Maman,
Aujourd’hui tout va de travers…
Mon réveil a sonné trop tôt,
La pluie battante au réveil m’a mis de mauvaise humeur,
Mon bol de cacao s’est renversé et a inondé la table du petit déjeuner,
Ma journée d’école a duré une éternité,
Mes copains m’ont ignoré dans la cour de récré,
Et la maîtresse a inscrit au tableau une leçon de grammaire insensée que j’ai déjà oubliée…
Maman,
J’ai le cœur gros,
Et je n’ai pas les mots,
Pour partager avec toi ce qui m’arrive à cet instant précis,
Si ce n’est qu’il y a en moi une horde de dragons prêts à surgir à tout instant.
Prends-moi dans tes bras Maman,
Et berce-moi tendrement.
S’il te plaît, plus que jamais, j’ai besoin de toi.
Depuis que j’ai poussé mon premier cri,
Depuis que ton regard a croisé le mien,
Je cherche dans tes yeux à comprendre le monde.
Tu es celle qui me fait découvrir la vie,
Tu es ma traductrice, mon appui, mon miroir,
Ma maîtresse préférée,
Celle qui me montre du doigt et nomme pour moi
Tout ce que je vois, ce que je perçois,
Ce que je ressens, ce qui vient à moi.
J’ai tant besoin de toi pour m’aider à comprendre,
A accueillir et à nommer ces émotions qui me submergent.
Ton visage est ma première fenêtre sur le monde,
A travers lui, je découvre la palette infinie des émotions naissantes.

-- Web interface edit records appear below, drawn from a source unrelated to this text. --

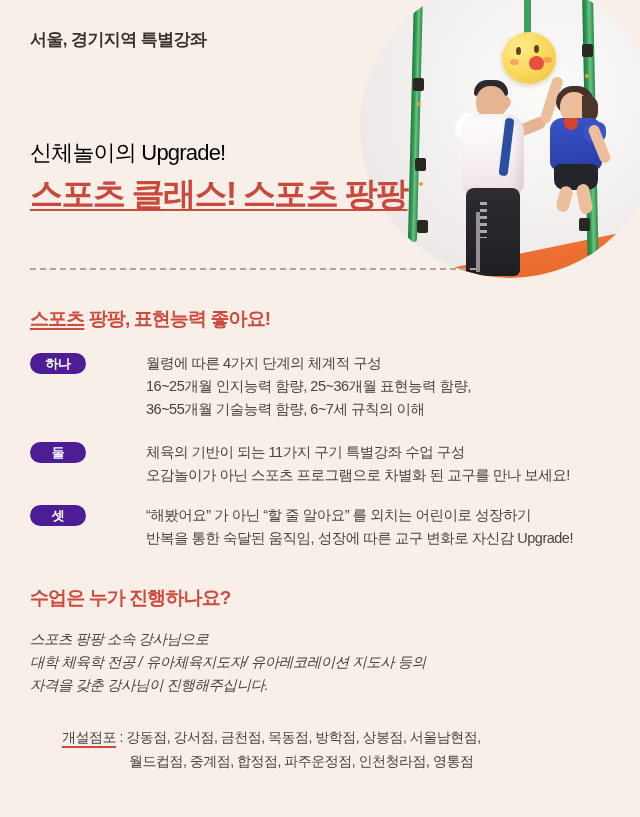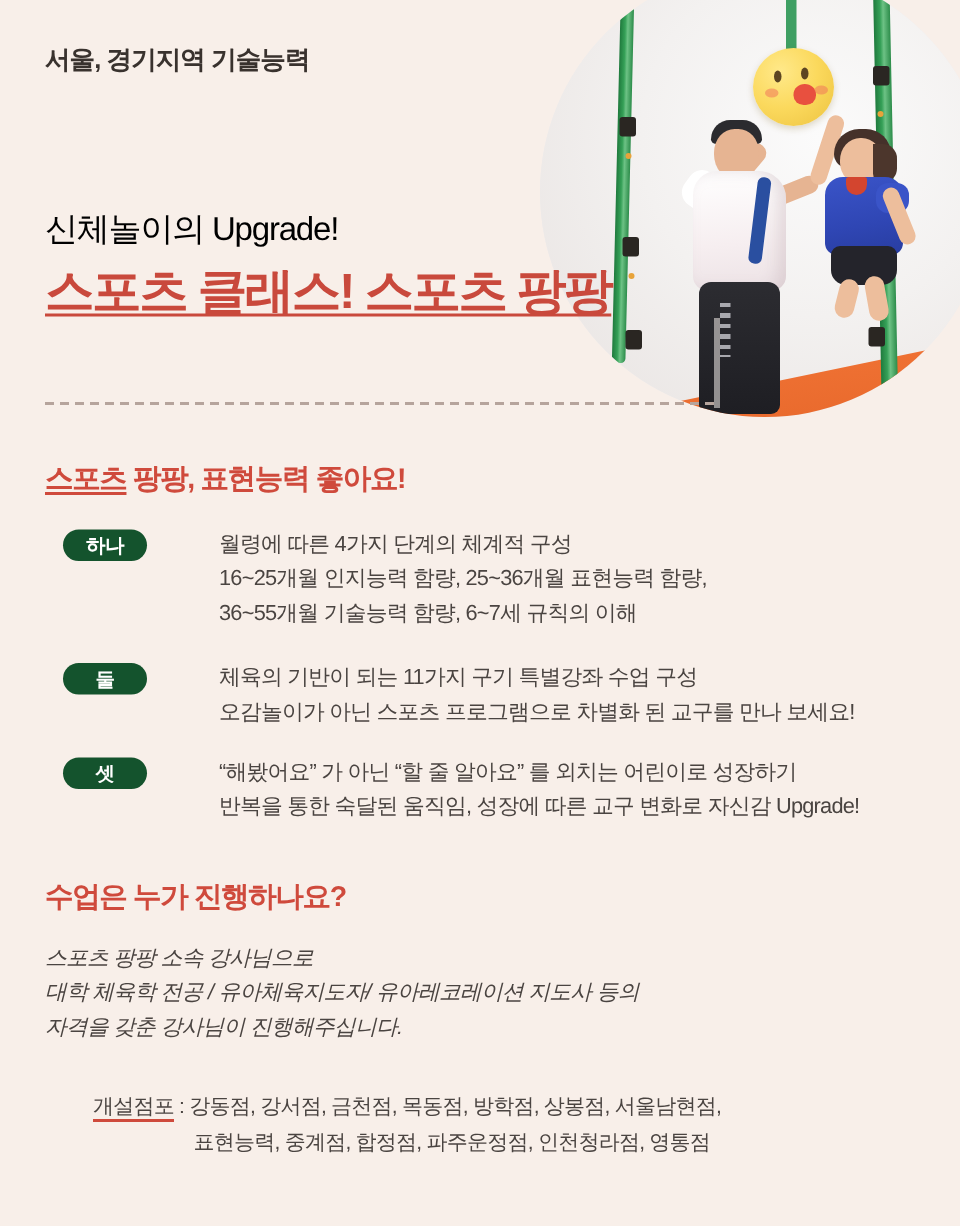--- a/index.html
+++ b/index.html
@@ -376,26 +376,26 @@
     position: absolute;
     left: 30px;
     width: 580px;
   }
   .bullet-1 { top: 352px; }
   .bullet-2 { top: 441px; }
   .bullet-3 { top: 504px; }
 
   .pill {
     position: absolute;
-    left: 12px;
+    left: 0;
     top: 1px;
     width: 56px;
     height: 21px;
     border-radius: 11px;
-    background: #14532d;
+    background: #4c1d95;
     color: #ffffff;
     font-size: 13px;
     font-weight: bold;
     letter-spacing: -0.4px;
     display: flex;
     align-items: center;
     justify-content: center;
     box-sizing: border-box;
   }
 
@@ -506,21 +506,21 @@
         <div class="child-torso"></div>
         <div class="child-collar"></div>
         <div class="child-sleeve"></div>
         <div class="child-arm2"></div>
         <div class="child-shorts"></div>
         <div class="child-leg"></div>
         <div class="child-leg2"></div>
       </div>
     </div>
 
-    <div class="eyebrow">서울, 경기지역 기술능력</div>
+    <div class="eyebrow">서울, 경기지역 특별강좌</div>
     <div class="subtitle">신체놀이의 Upgrade!</div>
     <div class="title">스포츠 클래스! 스포츠 팡팡</div>
   </div>
 
   <div class="divider"></div>
 
   <div class="sec-head sec-head-benefits"><span class="uline">스포츠</span><span> 팡팡, 표현능력 좋아요!</span></div>
 
   <div class="bullet bullet-1">
     <div class="pill">하나</div>
@@ -550,16 +550,16 @@
   <div class="sec-head sec-head-who">수업은 누가 진행하나요?</div>
 
   <div class="who-lines">
     <div class="line">스포츠 팡팡 소속 강사님으로</div>
     <div class="line">대학 체육학 전공 / 유아체육지도자/  유아레코레이션 지도사 등의</div>
     <div class="line">자격을 갖춘 강사님이 진행해주십니다.</div>
   </div>
 
   <div class="stores">
     <div class="row1"><span class="label">개설점포</span><span> : </span><span>강동점, 강서점, 금천점, 목동점, 방학점, 상봉점, 서울남현점,</span></div>
-    <div class="row2">표현능력, 중계점, 합정점, 파주운정점, 인천청라점, 영통점</div>
+    <div class="row2">월드컵점, 중계점, 합정점, 파주운정점, 인천청라점, 영통점</div>
   </div>
 
 </div>
 
 </body></html>

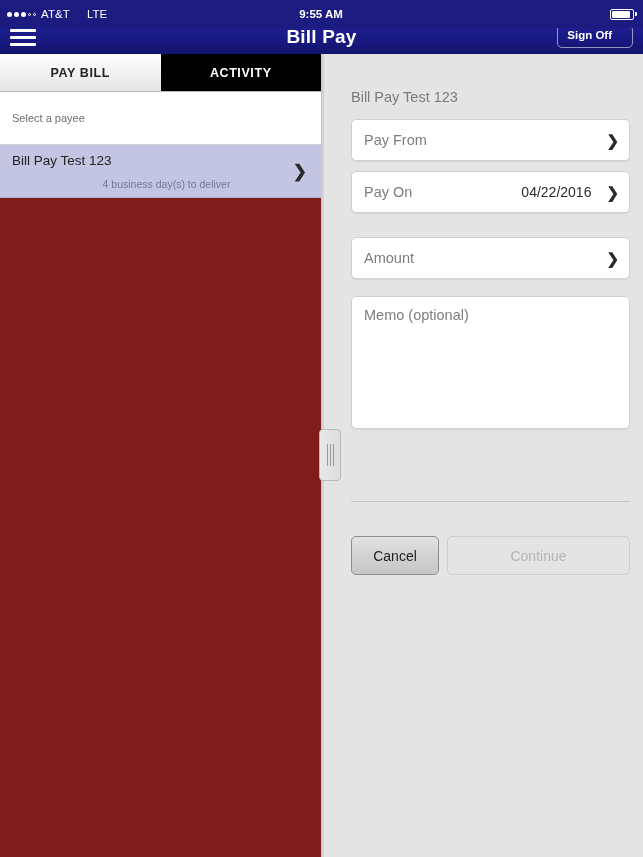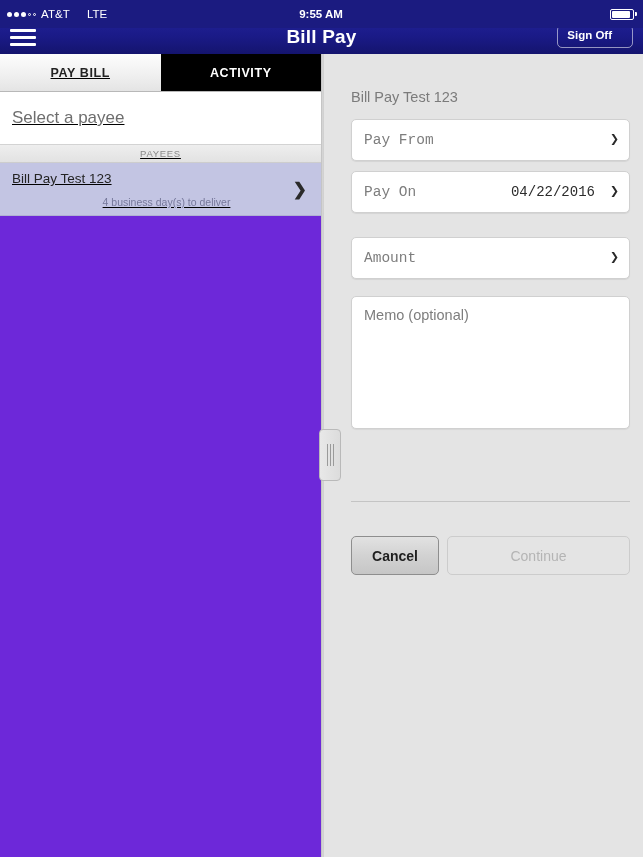--- a/index.html
+++ b/index.html
@@ -138,23 +138,22 @@
     width: 3px; height: 803px;
     background: linear-gradient(to right, #bdbdbd, #d4d4d4, #cfcfcf);
     z-index: 12;
   }
 
   
   .left-panel {
     position: absolute;
     left: 0; top: 54px;
     width: 345px; height: 803px;
-    background: #6d28d9;
+    background: #7f1d1d;
     overflow: hidden;
-    text-decoration: underline;
   }
 
   .tabbar {
     display: flex;
     width: 321px;
     height: 38px;
     border-bottom: 1px solid #b8b8b8;
   }
   .tab {
     flex: 1;
@@ -176,21 +175,21 @@
   }
 
   .subhead {
     width: 321px;
     height: 53px;
     background: #ffffff;
     border-bottom: 1px solid #d3d3d3;
     display: flex;
     align-items: center;
     padding-left: 12px;
-    font-size: 17px;
+    font-size: 11px;
     color: #6e6e6e;
   }
 
   .section-head {
     width: 321px;
     height: 18px;
     background: linear-gradient(to bottom, #eeeeee, #e2e2e2);
     border-bottom: 1px solid #cdcdcd;
     display: flex;
     align-items: center;
@@ -251,21 +250,20 @@
     width: 279px;
     height: 42px;
     background: #ffffff;
     border: 1px solid #d0d0d0;
     border-radius: 5px;
     box-shadow: 0 1px 1px rgba(0,0,0,0.07);
     display: flex;
     align-items: center;
     padding: 0 10px 0 12px;
     cursor: pointer;
-    font-family: Liberation Mono, monospace;
   }
   .field-label {
     font-size: 14.5px;
     color: #7d7d7d;
     flex: 1;
   }
   .field-value {
     font-size: 14px;
     color: #2c2c2c;
     margin-right: 15px;
@@ -318,21 +316,21 @@
     align-items: center;
     justify-content: center;
     cursor: pointer;
   }
   .btn-cancel {
     left: 27px;
     width: 88px;
     background: linear-gradient(to bottom, #e2e2e2 0%, #d2d2d2 50%, #c6c6c6 100%);
     border: 1px solid #8e8e8e;
     color: #1f1f1f;
-    font-weight: bold;
+    font-weight: normal;
   }
   .btn-continue {
     left: 123px;
     width: 183px;
     background: #e4e4e4;
     border: 1px solid #cccccc;
     color: #b4b4b4;
     cursor: default;
   }
 
@@ -396,21 +394,20 @@
 
   <div class="left-panel">
 
     <div class="tabbar">
       <div class="tab active">PAY BILL</div>
       <div class="tab inactive">ACTIVITY</div>
     </div>
 
     <div class="subhead">Select a payee</div>
 
-    <div class="section-head">PAYEES</div>
 
     <div class="payee-row">
       <div class="payee-name">Bill Pay Test 123</div>
       <div class="payee-sub">4 business day(s) to deliver</div>
       <div class="payee-chev">❯</div>
     </div>
 
   </div>
 
   <div class="split-divider"></div>

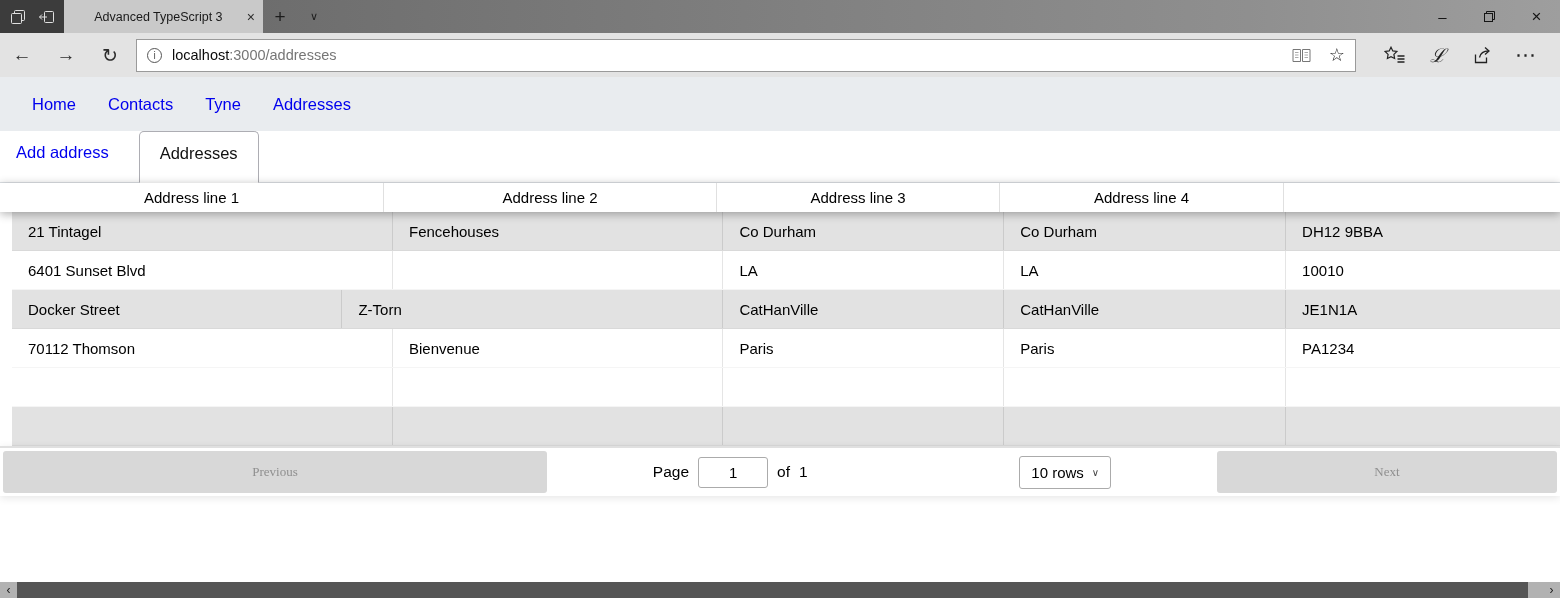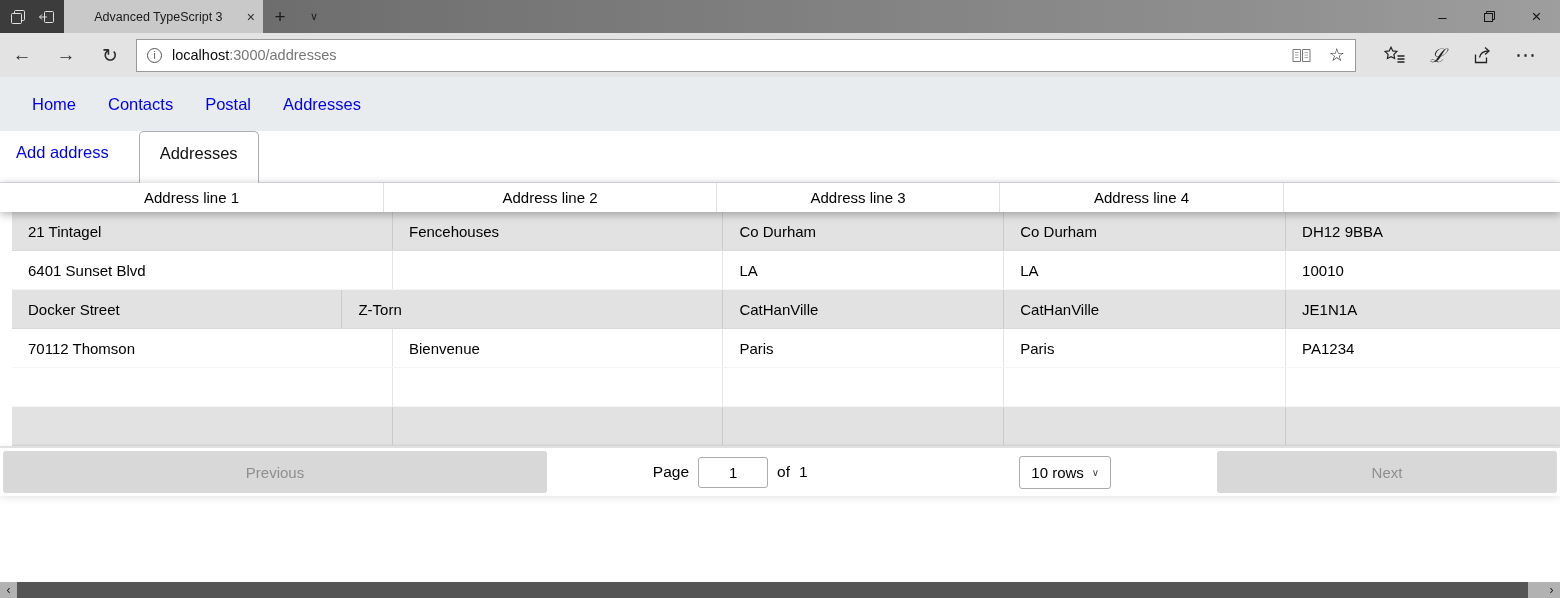--- a/index.html
+++ b/index.html
@@ -93,21 +93,21 @@
     height: 50px; border-top: 2px solid rgba(0,0,0,0.12);
     display: flex; align-items: stretch; padding: 3px;
     box-shadow: 0 2px 8px rgba(0,0,0,0.10);
     background: #fff; position: relative; z-index: 2;
   }
   .pg-prev { width: 544px; }
   .pg-center { width: 670px; display: flex; align-items: center; justify-content: space-around; }
   .pg-next { flex: 1; }
   .pg-btn {
     width: 100%; height: 100%; background: #d8d8d8; border: none; border-radius: 3px;
-    color: #8f8f8f; font-size: 15px; font-family: Liberation Sans, sans-serif; cursor: default;
+    color: #8f8f8f; font-size: 13px; font-family: Liberation Serif, serif; cursor: default;
   }
   .pg-page-group { display: flex; align-items: center; gap: 9px; font-size: 15.5px; color: #000; }
   .pg-input {
     width: 70px; height: 31px; text-align: center; border: 1px solid #ababab;
     border-radius: 3px; font-size: 15px; font-family: inherit; color: #000;
   }
   .pg-select {
     border: 1px solid #ababab; border-radius: 3px; background: #fff;
     padding: 7px 11px; font-size: 15px; display: flex; align-items: center; gap: 8px; cursor: pointer;
   }
@@ -186,21 +186,21 @@
         <path d="M7.5 11.5c1-4.5 4.5-6.5 9-6.5" fill="none" stroke="#222" stroke-width="1.3"></path>
         <path d="M13 1.5l4 3.5-4 3.5" fill="none" stroke="#222" stroke-width="1.3"></path>
       </svg>
   </div>
   <div class="tb-icon dots-glyph">⋯</div>
 </div>
 
 <div class="navbar">
   <a class="nav-link">Home</a>
   <a class="nav-link">Contacts</a>
-  <a class="nav-link">Postal</a>
+  <a class="nav-link">Tyne</a>
   <a class="nav-link">Addresses</a>
 </div>
 
 <div class="tabs-row">
   <a class="tab-link">Add address</a>
   <div class="tab-active">Addresses</div>
 </div>
 
 <div>
   <div class="rt-header">

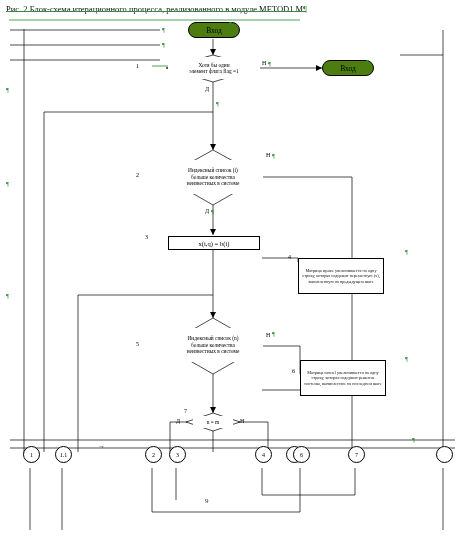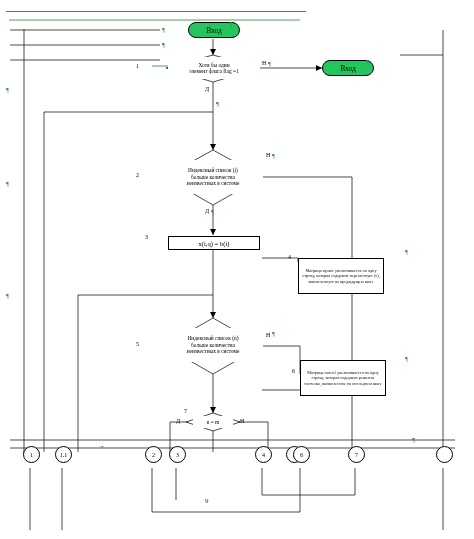--- a/index.html
+++ b/index.html
@@ -10,37 +10,40 @@
   }
   #root{position:absolute;left:0;top:0;width:474px;height:539px;}
   .cap{
     position:absolute;left:6px;top:4px;width:440px;
     font-size:8.5px;color:#111;white-space:nowrap;
     font-family:"Liberation Serif", serif;
   }
   .cap .pil{color:#3b8f3b;}
   svg#wires{position:absolute;left:0;top:0;width:474px;height:539px;}
   .node{position:absolute;box-sizing:border-box;display:flex;align-items:center;justify-content:center;text-align:center;color:#000;}
-  .term{border:1px solid #000;border-radius:11px;background:#22c55e;font-size:7.5px;text-align:center;}
+  .term{border:1px solid #000;border-radius:11px;background:#4d7c0f;font-size:7.5px;text-align:center;}
   .dec{background:#fff;font-size:5.4px;line-height:1.18;}
   .proc{border:1px solid #000;background:#fff;font-size:6.6px;}
   .note{border:1px solid #000;background:#fff;font-size:4.3px;line-height:1.25;padding:2px 3px;color:#111;}
   .conn{position:absolute;width:15px;height:15px;border:1px solid #000;border-radius:50%;background:#fff;
         display:flex;align-items:center;justify-content:center;font-size:6px;color:#000;}
   .lbl{position:absolute;font-size:6px;color:#000;}
   .num{position:absolute;font-size:6px;color:#000;}
   .pg{position:absolute;left:205px;top:497px;font-size:7px;color:#333;}
   .strike{position:absolute;background:#2f8f3f;height:1px;}
   .pmark{position:absolute;font-size:7px;color:#222;}
 </style>
 </head>
 <body>
 
 <div id="root">
 
+  <div class="cap">
+    <span>Рис. 2 Блок-схема итерационного процесса, реализованного в модуле </span><span>METOD1.M</span><span class="pil">¶</span>
+  </div>
   <div class="strike" style="left:6px;top:11px;width:300px;"></div>
 
   <svg id="wires" viewBox="0 0 474 539">
     <g stroke="#000" stroke-width="0.7" fill="none">
 
       <line x1="24" y1="29" x2="24" y2="455"></line>
       <line x1="10" y1="30" x2="160" y2="30"></line>
       <line x1="10" y1="45" x2="160" y2="45"></line>
       <line x1="10" y1="60" x2="160" y2="60"></line>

Au fil des années, j’ai appris à repérer tes pattes d’oies aux coins des yeux lorsque tu ris,
Les fossettes qui creusent tes joues lorsque tu souris,
Tes sourcils qui se froncent lorsque tu es contrariée,
Et tes yeux qui deviennent charbon quand tu te fâches.
S’il te plaît maman, ose taper du pied quand tu es excédée,
Ose hurler quand tu es morte de peur,
Ose danser quand la joie t’enivre,
Ose rire à gorge déployée quand la vie te sourit,
Ose taper du poing sur la table pour dire « Non ! »,
Ose pleurer lorsque la tristesse t’enveloppe de son voile,
Alors je saurai que, moi aussi, j’ai le droit.
Que je n’ai besoin d’aucune armure,
D’aucun bouclier ni d’aucune épée,
Pour m’engager sur le sentier de la vie.
Que mes émotions peuvent fuser,
Que j’ai le droit de les exprimer.
Qu’il est possible de laisser libre cours à ces vagues de sensations
Qui se présentent à la porte de mon cœur sans y être invitées.
Qu’elles ont le droit d’exister et qu’il n’est pas nécessaire de les étouffer ni de les cacher.
Que tu ne m’en voudras pas,
Que tu ne m’abandonneras pas,
Que tu continueras à m’aimer plus que tout.
Je saurai alors que je suis assez,
Que je peux être aimé,
Que j’ai le droit d’être imparfait,
Que j’ai le droit d’être moi,
Et que c’est assez pour toi.
Sois forte maman : pleure,
Ris, chante, crie, hurle, applaudis,
Montre-moi le chemin de l’authenticité,
Montre-moi ce que c’est d’être pleinement soi.
Alors je suivrai tes pas, j’élargirai la route que tu auras tracée avant moi,
J’avancerai pas à pas, confiant et rassuré,
J’aurai appris grâce à toi que la vie est faite d’expériences,
Et que j’ai toutes les ressources en moi pour vivre cette fabuleuse aventure.